What must the families back home in Salford have gone through? The uncertainty of having a loved one missing in action was the worst of all. Whilst tragic, knowing that your relative had been killed and his body located and identified, at least had some certainty to it. That certainty was denied to Isabella and the 4 children. As my Grandfather said, the last time he ever saw his Dad was watching him march off down the street with his rifle over his shoulder. He stopped at the corner of the street, turned and waved. He never saw him again. He also said that no one ever knew what had happened to him. It was to be a few years before the official verdict on William, as with so many others, was killed in action, France and Flanders 1st July 1916. My Auntie Nancy told me stories of how she used to stay with her Grandma Roughley during WW2 but that William was never mentioned. She recalls seeing a framed picture of him on the sideboard in the house and of another framed sketch of William and Isabella that hung on the wall of the bedroom. One of my distant cousins now has this sketch and I am desperately trying to obtain a copy. The agony was not over for Isabella though, a few years later her eldest son Edward passed away. How this remarkable woman managed to carry on is amazing, she had lost a daughter, her husband missing in action presumed dead and then a son.

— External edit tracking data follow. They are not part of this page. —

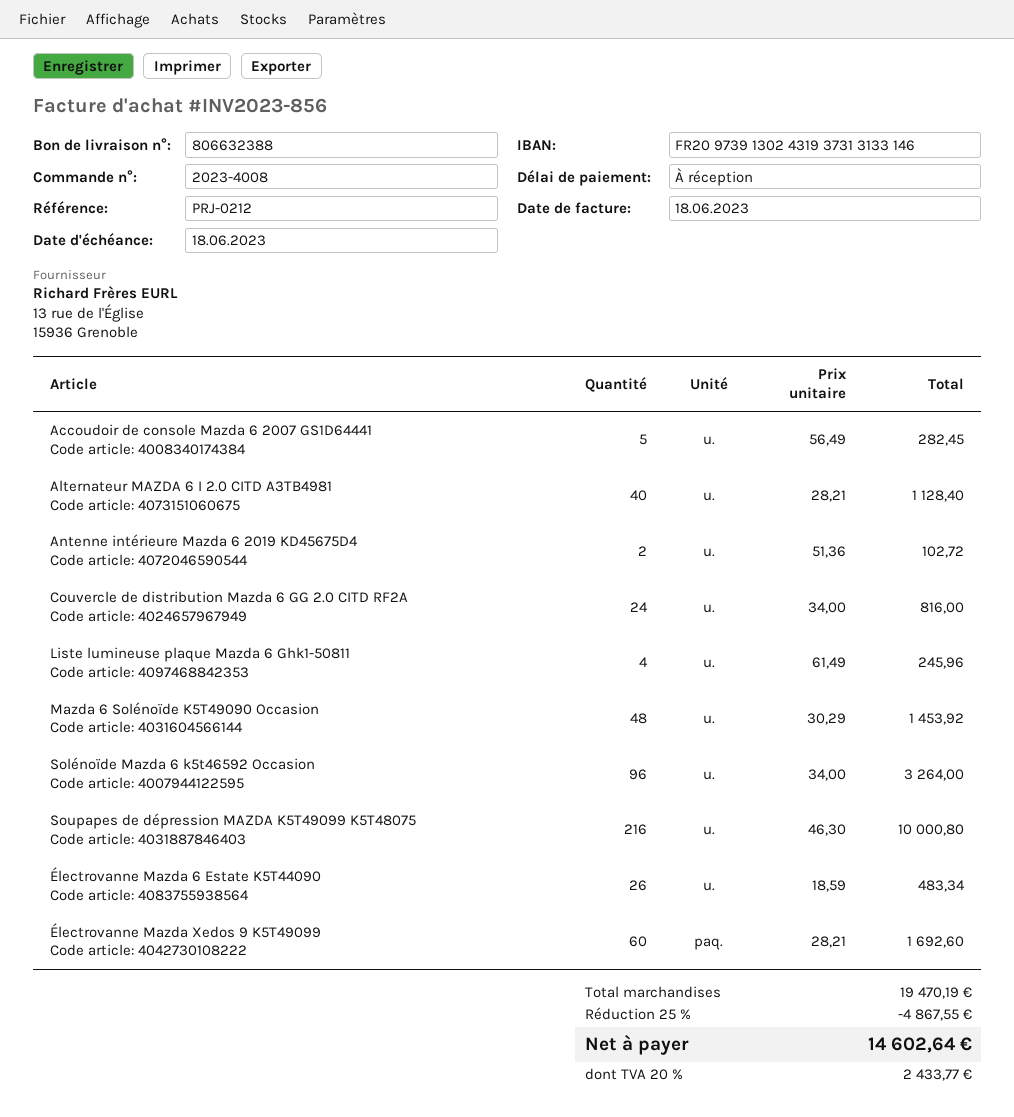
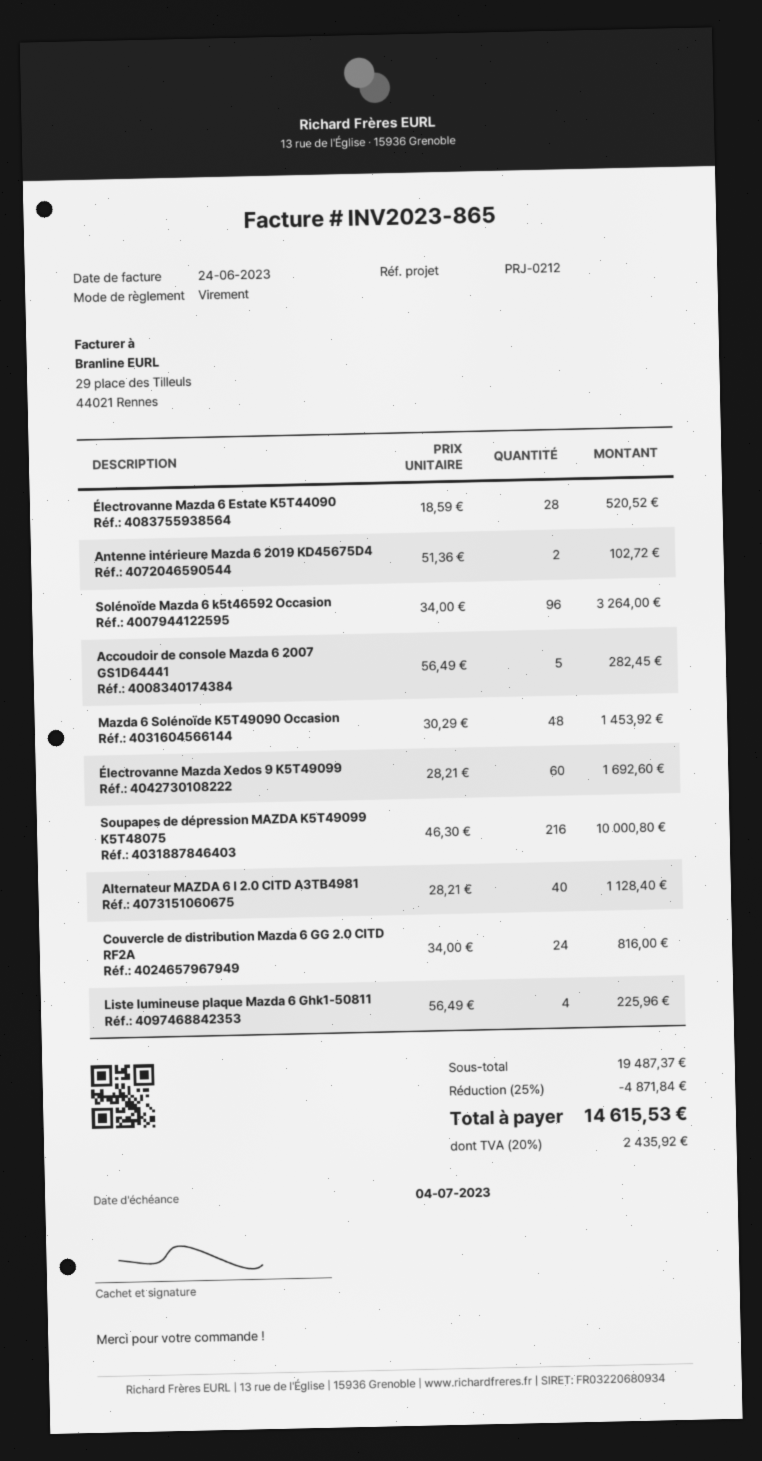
invoice number: INV2023-856 -> INV2023-865
invoice date: 2023-06-18 -> 2023-06-24
due date: 2023-06-18 -> 2023-07-04
Liste lumineuse plaque Mazda 6 Ghk1-50811: 4 x 61.49 = 245.96 -> 4 x 56.49 = 225.96
Électrovanne Mazda 6 Estate K5T44090: 26 x 18.59 = 483.34 -> 28 x 18.59 = 520.52
subtotal: 19470.19 -> 19487.37
discount: 25% = 4867.55 -> 25% = 4871.84
tax: 20% = 2433.77 -> 20% = 2435.92
total: 14602.64 -> 14615.53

After discovering all of this, the trip that Darren and I had planned for so long now became something of a pilgrimage. I became a Somme junkie. I read every book and source of material I could lay my hands on. I bought the First Day On The Somme by Martin Middlebrook and it gave such an insight as to what went on during that momentous day. I also bought Somme by Lyn Macdonald and threw it in the bin as she gave only one paragraph to the part played by the 32nd Division and didn't even give the Salford Pals or the sacrifices they had made, the dignity of a mention.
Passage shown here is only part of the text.